El concepto de soberanía constituye uno de los pilares fundamentales del derecho internacional y de las relaciones entre los Estados. Desde la Paz de Westfalia en 1648, este principio ha consagrado la autodeterminación, la integridad territorial y la igualdad jurídica de los pueblos, sin injerencias indebidas de actores externos. Sin embargo, aunque solemos asociar la soberanía a escenarios de guerra, la realidad contemporánea demuestra que su mayor reto se encuentra precisamente en los tiempos de paz, cuando se producen presiones y acciones que, sin un conflicto armado declarado, socavan la capacidad de los Estados para decidir su propio destino.

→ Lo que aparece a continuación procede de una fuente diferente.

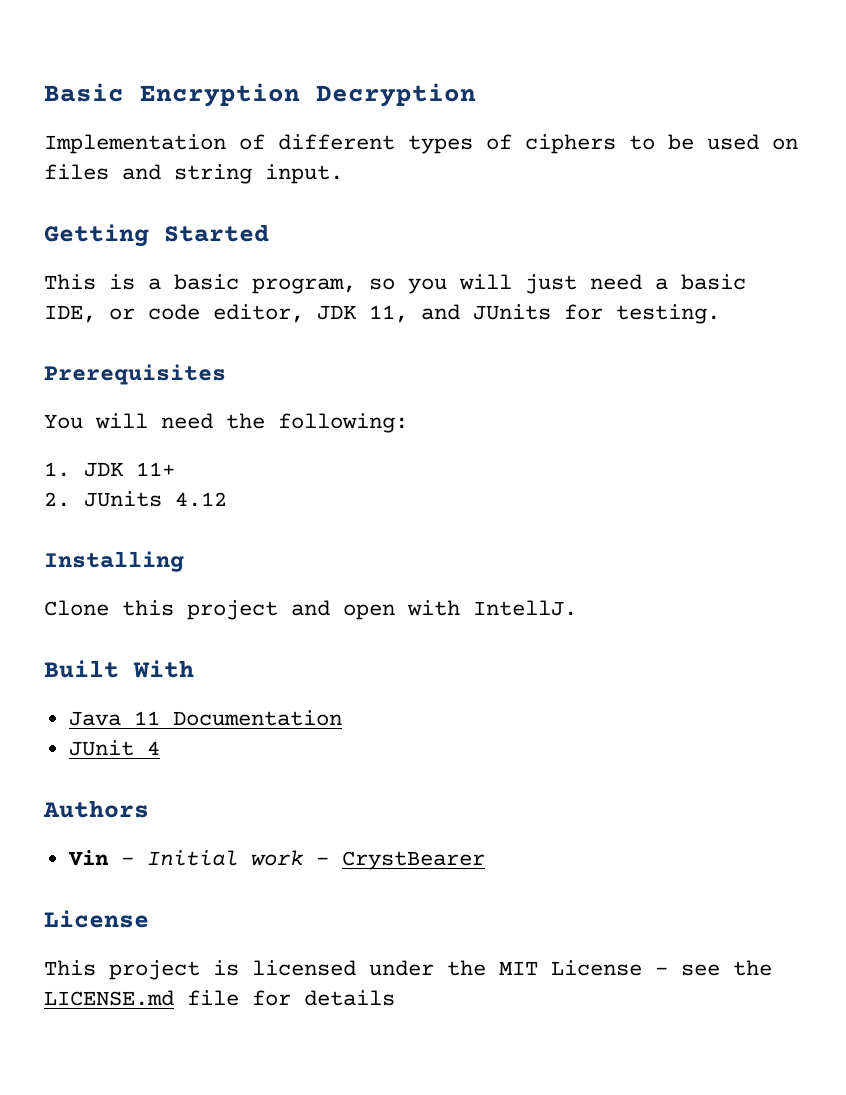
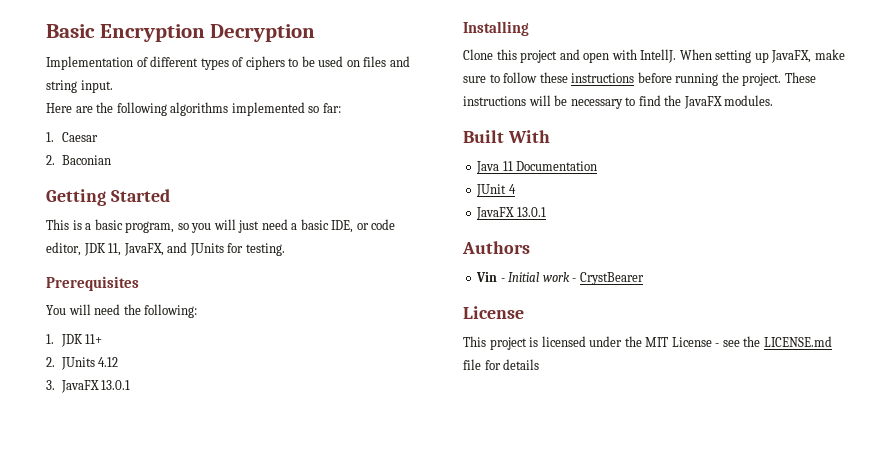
(343, 174) none -> [46,102,341,116] [46,132,98,142] [46,155,111,165] // Here are the following algorithms implemented so far: // 1. Caesar // 2. Baconian
(408, 314) none -> [123,243,164,256] JavaFX,
(227, 499) none -> [46,380,131,393] // 3. JavaFX 13.0.1
(577, 608) none -> [679,49,845,63] [463,72,816,86] [463,95,774,109] When setting up JavaFX, make sure to follow these instructions before running the project. These instructions will be necessary to find the JavaFX modules.
(160, 748) none -> [476,207,546,220] // JavaFX 13.0.1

En un mundo interconectado, la soberanía se ve constantemente tensionada por factores económicos, políticos, culturales y tecnológicos. Los organismos financieros internacionales, los tratados de libre comercio o los regímenes de sanciones pueden limitar los márgenes de acción de los gobiernos. Del mismo modo, la dependencia tecnológica o la expansión cultural de grandes potencias influyen en las decisiones internas de los Estados, condicionando su política exterior e incluso su vida democrática. La soberanía en tiempo de paz se pone a prueba en cada negociación desigual, en cada cláusula restrictiva y en cada presión diplomática ejercida con sutileza, pero con efectos concretos sobre la autonomía de los pueblos.
Ahora bien, las amenazas a la soberanía no solo se manifiestan en ámbitos económicos o políticos. Recientemente, el mundo fue testigo de un hecho alarmante: un ataque de Israel en territorio de Catar contra una delegación de Hamás que negociaba una tregua sobre el conflicto en Gaza. La ofensiva, ocurrida en Doha en septiembre de 2025, dejó muertos a varios miembros de Hamás y a un oficial catarí. Más allá de las justificaciones estratégicas, el ataque constituyó una flagrante violación de la soberanía de Catar y del derecho internacional. La República Dominicana, fiel a su tradición de defensa de los principios de no intervención, expresó de inmediato su repudio a tal acción, alineándose con la condena internacional.
Este suceso resulta especialmente grave porque tuvo lugar en medio de un proceso de negociación, es decir, en un contexto donde el respeto a la soberanía y la integridad territorial debía ser absoluto para permitir la continuidad del diálogo. Al vulnerar ese marco, se mina la confianza en la diplomacia como vía legítima para resolver conflictos y se sienta un precedente peligroso: el de aceptar que un Estado pueda realizar ataques militares selectivos en el territorio de otro, aun en tiempos de paz, bajo el argumento de combatir amenazas de seguridad.
La consecuencia inmediata es la erosión del sistema internacional basado en reglas. Si se normaliza que los más fuertes puedan actuar al margen del derecho, la soberanía se convierte en un privilegio relativo y no en un principio universal. Esta lógica de hechos consumados, que desdibuja la frontera entre guerra y paz, debilita los esfuerzos multilaterales y socava la credibilidad de los mediadores, de las Naciones Unidas y de los mecanismos de justicia internacional.
Para los países pequeños y medianos, como los del Caribe y América Latina, la defensa de la soberanía en tiempos de paz no es un ejercicio teórico, sino una condición de supervivencia diplomática. La historia regional ha estado marcada por intervenciones y presiones externas, lo que explica la insistencia de nuestras diplomacias en proclamar la no injerencia y la igualdad soberana como valores innegociables.
Defender la soberanía en paz no significa apostar por el aislamiento, sino exigir un marco de cooperación internacional basado en la dignidad y el respeto mutuo. La interdependencia global es inevitable, pero debe construirse sobre reglas claras que impidan que los intereses estratégicos de unos pocos vulneren los derechos de todos. El caso de Catar nos recuerda que incluso los procesos de paz pueden ser violentados si no se protege la soberanía como principio rector.
Hoy más que nunca, el llamado es a fortalecer el multilateralismo, a reivindicar la diplomacia como herramienta y a sostener que ningún Estado, por poderoso que sea, debe estar por encima de las normas que hemos acordado. Solo así el respeto a la soberanía de los pueblos dejará de ser un ideal abstracto y se convertirá en una práctica efectiva que garantice la paz, la estabilidad y la dignidad de las naciones.